> [REQUIRED WORK]: Out of the records below, copy all lines in which the word "Metal" occurs.

> [AVAILABLE RECORDS]:
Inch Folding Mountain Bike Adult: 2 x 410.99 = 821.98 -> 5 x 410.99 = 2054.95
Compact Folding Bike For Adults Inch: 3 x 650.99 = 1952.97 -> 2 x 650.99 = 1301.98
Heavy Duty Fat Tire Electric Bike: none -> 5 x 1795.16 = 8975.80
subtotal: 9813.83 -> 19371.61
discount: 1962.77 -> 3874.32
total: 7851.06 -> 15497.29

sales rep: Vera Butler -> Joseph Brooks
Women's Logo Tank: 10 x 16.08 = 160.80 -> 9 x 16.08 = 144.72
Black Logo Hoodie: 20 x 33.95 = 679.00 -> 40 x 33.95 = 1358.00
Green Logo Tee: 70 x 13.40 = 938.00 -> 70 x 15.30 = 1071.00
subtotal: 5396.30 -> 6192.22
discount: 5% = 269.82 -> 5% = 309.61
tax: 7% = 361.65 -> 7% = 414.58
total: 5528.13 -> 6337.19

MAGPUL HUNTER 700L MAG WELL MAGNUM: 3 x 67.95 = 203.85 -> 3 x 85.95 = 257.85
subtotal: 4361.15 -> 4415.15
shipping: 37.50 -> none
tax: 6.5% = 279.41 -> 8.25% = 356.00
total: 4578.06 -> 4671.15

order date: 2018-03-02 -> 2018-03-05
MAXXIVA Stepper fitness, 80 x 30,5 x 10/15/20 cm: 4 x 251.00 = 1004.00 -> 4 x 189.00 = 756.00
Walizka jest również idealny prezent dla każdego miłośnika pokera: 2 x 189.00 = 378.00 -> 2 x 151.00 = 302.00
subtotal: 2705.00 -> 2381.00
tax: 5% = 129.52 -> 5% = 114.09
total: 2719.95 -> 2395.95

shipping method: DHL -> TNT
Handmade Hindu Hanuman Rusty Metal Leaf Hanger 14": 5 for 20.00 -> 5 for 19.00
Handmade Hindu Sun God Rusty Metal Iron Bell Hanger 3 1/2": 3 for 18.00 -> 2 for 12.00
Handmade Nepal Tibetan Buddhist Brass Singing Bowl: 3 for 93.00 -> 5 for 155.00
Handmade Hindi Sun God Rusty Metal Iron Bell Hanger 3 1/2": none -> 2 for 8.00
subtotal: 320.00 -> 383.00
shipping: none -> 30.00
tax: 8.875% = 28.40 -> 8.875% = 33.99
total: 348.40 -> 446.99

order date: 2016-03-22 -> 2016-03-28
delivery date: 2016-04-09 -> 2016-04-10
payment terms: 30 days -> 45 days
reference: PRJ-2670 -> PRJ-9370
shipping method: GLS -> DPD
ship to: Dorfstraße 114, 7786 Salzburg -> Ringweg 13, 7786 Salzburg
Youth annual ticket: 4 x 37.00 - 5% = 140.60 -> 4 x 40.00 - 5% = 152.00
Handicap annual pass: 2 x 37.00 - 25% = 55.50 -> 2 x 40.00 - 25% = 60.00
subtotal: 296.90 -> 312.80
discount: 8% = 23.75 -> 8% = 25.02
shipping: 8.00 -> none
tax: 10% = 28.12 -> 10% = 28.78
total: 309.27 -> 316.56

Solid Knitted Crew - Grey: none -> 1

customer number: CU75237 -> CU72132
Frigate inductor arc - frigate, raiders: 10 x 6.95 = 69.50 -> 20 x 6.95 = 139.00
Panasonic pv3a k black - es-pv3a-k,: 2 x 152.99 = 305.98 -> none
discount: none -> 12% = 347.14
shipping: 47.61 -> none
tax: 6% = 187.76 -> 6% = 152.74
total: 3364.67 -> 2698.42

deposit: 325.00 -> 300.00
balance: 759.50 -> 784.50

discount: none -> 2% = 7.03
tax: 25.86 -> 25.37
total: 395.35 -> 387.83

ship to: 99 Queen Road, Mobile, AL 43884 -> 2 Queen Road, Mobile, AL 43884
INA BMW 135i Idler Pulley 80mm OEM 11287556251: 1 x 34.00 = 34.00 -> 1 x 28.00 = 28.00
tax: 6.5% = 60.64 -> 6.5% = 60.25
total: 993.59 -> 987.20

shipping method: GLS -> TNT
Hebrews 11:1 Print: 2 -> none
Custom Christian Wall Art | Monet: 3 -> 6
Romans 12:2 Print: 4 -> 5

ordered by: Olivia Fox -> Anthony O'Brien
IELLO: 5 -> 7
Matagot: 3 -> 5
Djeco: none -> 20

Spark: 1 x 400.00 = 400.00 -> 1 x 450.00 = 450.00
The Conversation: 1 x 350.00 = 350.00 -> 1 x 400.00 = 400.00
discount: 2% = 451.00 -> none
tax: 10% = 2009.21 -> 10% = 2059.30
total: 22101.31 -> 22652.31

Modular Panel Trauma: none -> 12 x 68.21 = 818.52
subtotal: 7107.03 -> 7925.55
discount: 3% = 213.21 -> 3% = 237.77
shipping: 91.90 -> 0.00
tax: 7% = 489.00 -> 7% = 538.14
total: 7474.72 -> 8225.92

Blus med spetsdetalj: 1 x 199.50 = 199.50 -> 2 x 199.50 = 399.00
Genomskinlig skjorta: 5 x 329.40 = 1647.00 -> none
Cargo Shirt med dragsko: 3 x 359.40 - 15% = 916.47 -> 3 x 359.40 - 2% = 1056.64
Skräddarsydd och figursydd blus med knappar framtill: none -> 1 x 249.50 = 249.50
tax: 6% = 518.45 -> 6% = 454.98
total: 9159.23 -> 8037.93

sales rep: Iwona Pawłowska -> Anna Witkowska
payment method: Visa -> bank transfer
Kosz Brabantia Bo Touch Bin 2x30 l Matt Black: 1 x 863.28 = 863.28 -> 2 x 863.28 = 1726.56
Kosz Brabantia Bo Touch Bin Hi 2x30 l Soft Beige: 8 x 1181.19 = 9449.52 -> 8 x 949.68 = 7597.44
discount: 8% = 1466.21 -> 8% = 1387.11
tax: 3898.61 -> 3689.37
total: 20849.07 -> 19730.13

> [SOLUTION TO THE PROBLEM]:
Handmade Hindu Hanuman Rusty Metal Leaf Hanger 14": 5 for 20.00 -> 5 for 19.00
Handmade Hindu Sun God Rusty Metal Iron Bell Hanger 3 1/2": 3 for 18.00 -> 2 for 12.00
Handmade Hindi Sun God Rusty Metal Iron Bell Hanger 3 1/2": none -> 2 for 8.00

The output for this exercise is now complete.